> _What you have to do_
What follows is a set of records; restate each one word for word and drop the pictures.

> _Change detection data_
>>>
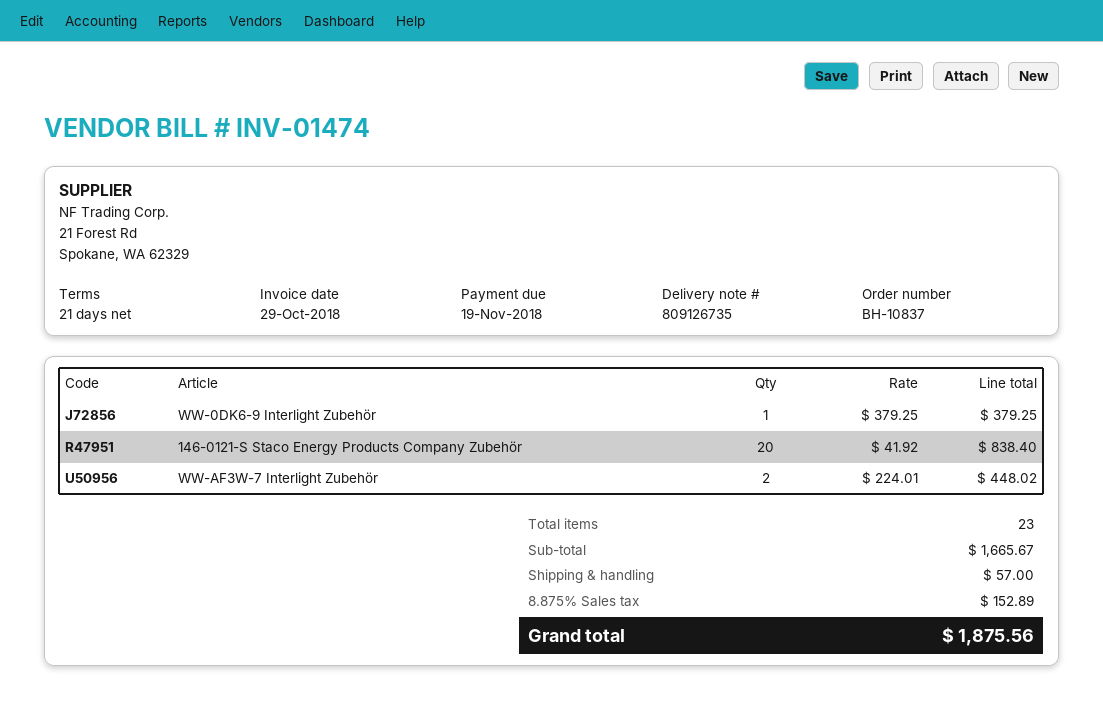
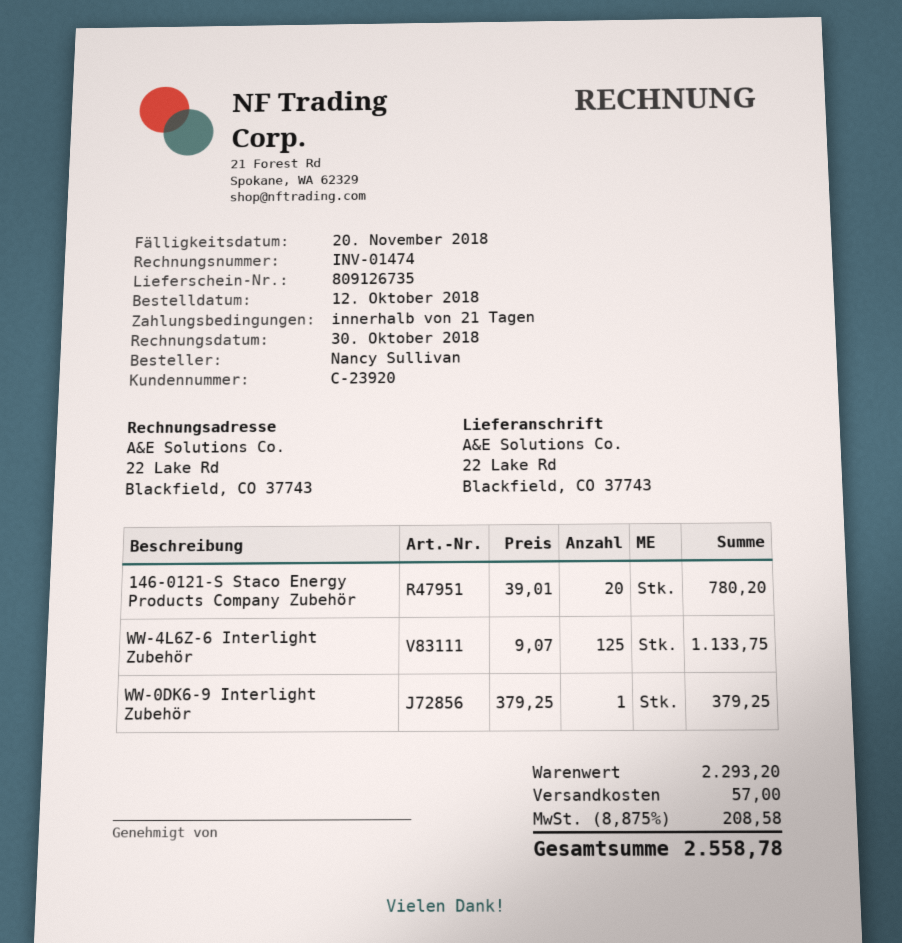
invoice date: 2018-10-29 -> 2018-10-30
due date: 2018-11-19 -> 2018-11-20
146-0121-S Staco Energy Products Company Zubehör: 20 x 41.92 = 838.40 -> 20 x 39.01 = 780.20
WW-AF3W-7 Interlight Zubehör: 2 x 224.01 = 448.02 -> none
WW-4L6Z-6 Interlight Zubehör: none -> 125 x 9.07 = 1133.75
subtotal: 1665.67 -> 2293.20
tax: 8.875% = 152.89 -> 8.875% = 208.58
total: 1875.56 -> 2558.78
<<<
> _Exercise response_
invoice date: 2018-10-29 -> 2018-10-30
due date: 2018-11-19 -> 2018-11-20
146-0121-S Staco Energy Products Company Zubehör: 20 x 41.92 = 838.40 -> 20 x 39.01 = 780.20
WW-AF3W-7 Interlight Zubehör: 2 x 224.01 = 448.02 -> none
WW-4L6Z-6 Interlight Zubehör: none -> 125 x 9.07 = 1133.75
subtotal: 1665.67 -> 2293.20
tax: 8.875% = 152.89 -> 8.875% = 208.58
total: 1875.56 -> 2558.78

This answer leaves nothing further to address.